According to data compiled by "Financial Eleven", Henan is the world's largest lab-grown diamond production base. In the past few decades, Zhengzhou City, Xuchang City, Nanyang City, Shangqiu City and other places in Henan Province have formed a synthetic diamond industry cluster integrating R&D, production and sales. Around 2016, with the maturity of laboratory-grown diamond technology, the artificial diamond industry quickly entered this new field. In 2022, China will contribute half of the output of the global cultivated diamond industry chain, 80% of which will come from Henan.

Even diamond analysts said that WD was already a leader in the industry, and its collapse means that "it will be difficult for any company to compete with Chinese and Indian manufacturers."

Founded in 2008, WD was once a leader in shaking up the global diamond industry, with revenue reaching US$33 million last year. The company has developed a technology called chemical vapor deposition, which sprays evaporated materials onto the surface to create dazzling lab-grown diamonds that are exactly the same color as natural diamonds.

Lab grown diamonds are posing a huge threat to the natural diamond industry. The physical and chemical properties of the two are exactly the same. Measured by the 4C standards (color, clarity, cut, carat), cultured diamonds can fully meet the standards. You can’t tell the difference between natural diamonds and cultured diamonds with the naked eye. Generally, It's also difficult to detect the difference with instruments, but the latter is much cheaper. With inflation high, many young people in Europe and the United States are giving up on natural diamonds and turning to Lab Grown diamonds.

However, the price of lab-grown diamonds has plummeted in recent years due to overproduction.

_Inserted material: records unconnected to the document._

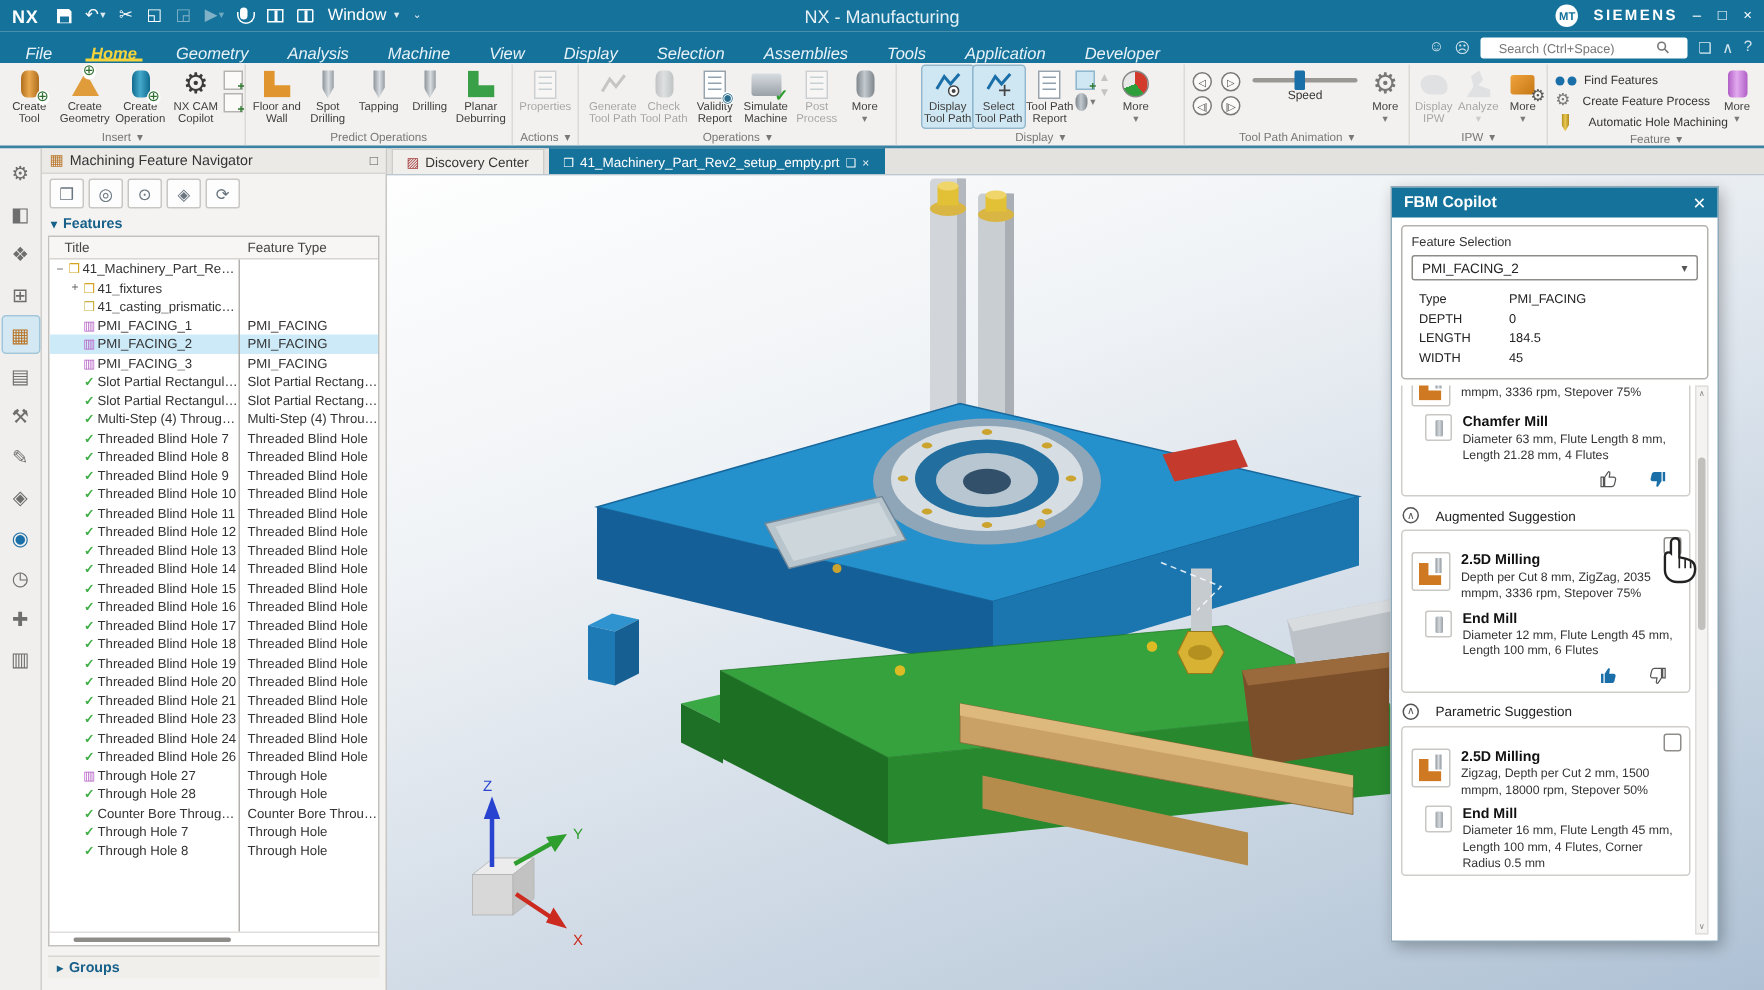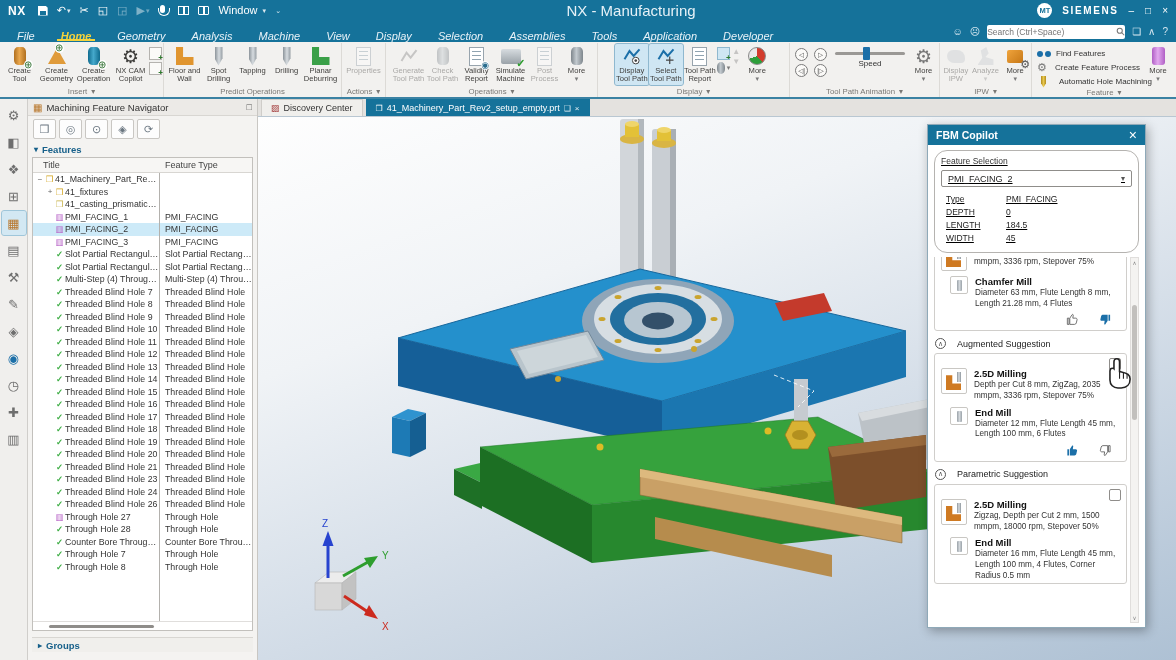--- a/index.html
+++ b/index.html
@@ -12,35 +12,35 @@
   .qat { display:flex; align-items:center; gap:9px; margin-left:12px; font-size:11px; }
   .qat .qi { display:flex; align-items:center; gap:1px; cursor:default; line-height:1; }
   .qat .dim { opacity:.45; }
   .caret-sm { font-size:7px; opacity:.85; }
   .floppy { width:10px; height:10px; background:#fff; clip-path:polygon(0 0,78% 0,100% 22%,100% 100%,0 100%); position:relative; }
   .floppy::after { content:""; position:absolute; left:2px; bottom:1px; width:6px; height:4px; background:#15729a; }
   .mic { width:5px; height:8px; background:#fff; border-radius:2.5px; position:relative; margin:0 4px 4px 2px; }
   .mic::after { content:""; position:absolute; left:-2.5px; top:3px; width:10px; height:7px; border:1.2px solid #fff; border-top:none; border-radius:0 0 6px 6px; }
   .wsplit { width:11px; height:9px; border:1.2px solid #fff; position:relative; }
   .wsplit::after { content:""; position:absolute; left:45%; top:0; bottom:0; width:1.2px; background:#fff; }
-  .win-title { position:absolute; left:50%; transform:translateX(-50%); font-size:15px; color:#e6f1f7;margin-left:43px; }
+  .win-title { position:absolute; left:50%; transform:translateX(-50%); font-size:12px; color:#e6f1f7; }
   .tb-right { margin-left:auto; display:flex; align-items:center; gap:10px; }
   .avatar { width:15px; height:15px; border-radius:50%; background:#fff; color:#15729a; font-weight:bold; font-size:7.5px; display:flex; align-items:center; justify-content:center; }
   .brand { font-weight:bold; letter-spacing:1.6px; font-size:10px; }
   .winctl { display:flex; gap:11px; font-size:10px; }
 
   
   .menubar { height:21px; background:#15729a; display:flex; align-items:center; color:#e8f2f8; padding:0 4px; }
   .mtabs { display:flex; height:100%; }
   .mtab { padding:0 13px; display:flex; align-items:flex-end; font-size:11px; cursor:pointer; position:relative; white-space:nowrap;font-style:italic; }
   .mtab.active { color:#f4d33c; font-weight:bold; }
   .mtab.active::after { content:""; position:absolute; left:9px; right:9px; bottom:1px; height:2px; background:#f4d33c; }
   .mb-right { margin-left:auto; display:flex; align-items:center; gap:7px; padding-right:4px; }
   .mb-ic { font-size:10px; opacity:.9; }
-  .searchbox { width:138px; height:14px; background:#fff; border-radius:2px; display:flex; align-items:center; padding:0 0;justify-content:center; }
+  .searchbox { width:138px; height:14px; background:#fff; border-radius:2px; display:flex; align-items:center; padding:0 12px;justify-content:center; }
   .searchbox input { border:none; outline:none; flex:1; font-size:8.5px; color:#555; background:transparent; font-family:inherit; min-width:0; }
 
   
   .ribbon { height:57px; background:#f2f1ef; border-bottom:2px solid #3b82a3; display:flex; align-items:stretch; padding:1px 0 0; overflow:hidden; }
   .rgroup { display:flex; flex-direction:column; border-right:1px solid #dcdad6; flex:none; }
   .ritems { flex:1; display:flex; align-items:flex-start; justify-content:center; gap:0; padding:1px 1px 0; }
   .rcap { height:12px; display:flex; align-items:center; justify-content:center; gap:4px; font-size:7.8px; color:#7a7875; }
   .rbtn { width:38px; display:flex; flex-direction:column; align-items:center; padding:1px 0; border-radius:2px; cursor:pointer; }
   .rbtn.w34 { width:34px; } .rbtn.w30 { width:30px; }
   .rbtn .ric { width:22px; height:22px; display:flex; align-items:center; justify-content:center; position:relative; }
@@ -132,21 +132,21 @@
   .vtab .ti-part { font-size:8px; }
   .vtab .ti-win, .vtab .ti-close { font-size:8px; opacity:.9; }
   .canvas { flex:1; position:relative; background:linear-gradient(160deg,#fefefe 0%,#f0f3f6 30%,#d2dce7 62%,#aec1d4 100%); overflow:hidden; }
   svg.scene { position:absolute; inset:0; width:100%; height:100%; display:block; }
 
   
   .fbm { position:absolute; top:7px; left:669px; width:219px; height:504px; background:#fff; border:1px solid #8fa9b8; box-shadow:2px 3px 10px rgba(0,0,0,.3); display:flex; flex-direction:column; z-index:10; }
   .fbm-hdr { height:20px; background:#15729a; color:#fff; display:flex; align-items:center; padding:0 8px; font-size:10.5px; font-weight:bold; flex:none; }
   .fbm-close { margin-left:auto; font-size:14px; font-weight:normal; cursor:pointer; line-height:1; }
   .fbm-body { flex:1; display:flex; flex-direction:column; padding:5px 6px 4px; overflow:hidden; }
-  .fsel-box { border:1px solid #b5b3b0; border-radius:13px; padding:5px 6px 9px; flex:none;text-decoration:underline; }
+  .fsel-box { border:1px solid #b5b3b0; border-radius:3px; padding:5px 6px 9px; flex:none; }
   .fsel-label { font-size:8.5px; color:#333; margin-bottom:4px; }
   .fsel-dd { height:17px; border:1px solid #8f8d8a; border-radius:2px; display:flex; align-items:center; padding:0 6px; font-size:9px; color:#222; background:#fff; cursor:pointer; }
   .fsel-dd .dd { margin-left:auto; font-size:8px; color:#555; }
   .props { margin-top:7px; display:grid; grid-template-columns:60px 1fr; row-gap:3px; font-size:8.5px; color:#222; padding-left:5px; }
   .runbtn { margin-top:8px; height:17px; background:#15729a; color:#fff; font-weight:bold; font-size:9.5px; display:flex; align-items:center; justify-content:center; cursor:pointer; flex:none; }
   .sugg { flex:1; margin-top:4px; display:flex; min-height:0; }
   .sugg-list { flex:1; overflow:hidden; min-width:0; padding-right:3px; }
   .card { border:1px solid #d0cecb; border-radius:3px; padding:4px 6px 2px; position:relative; background:#fff; }
   .card.clip { margin-top:-20px; }
   .op-row { display:flex; gap:7px; margin-top:3px; }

In the past seven years, the decline in Peiyuan diamond prices has expanded by three cups. In the U.S. market, the price per carat of cultured diamonds is currently only 15%-25% of that of natural diamonds.

Diamond Foundry, another large US laboratory-grown diamond producer, has begun to seek development avenues outside the jewelry industry. Company CEO Martin Roscheisen told the media in August this year that as production costs continue to decrease, Diamond Foundry plans to provide diamond-based chips for the semiconductor industry.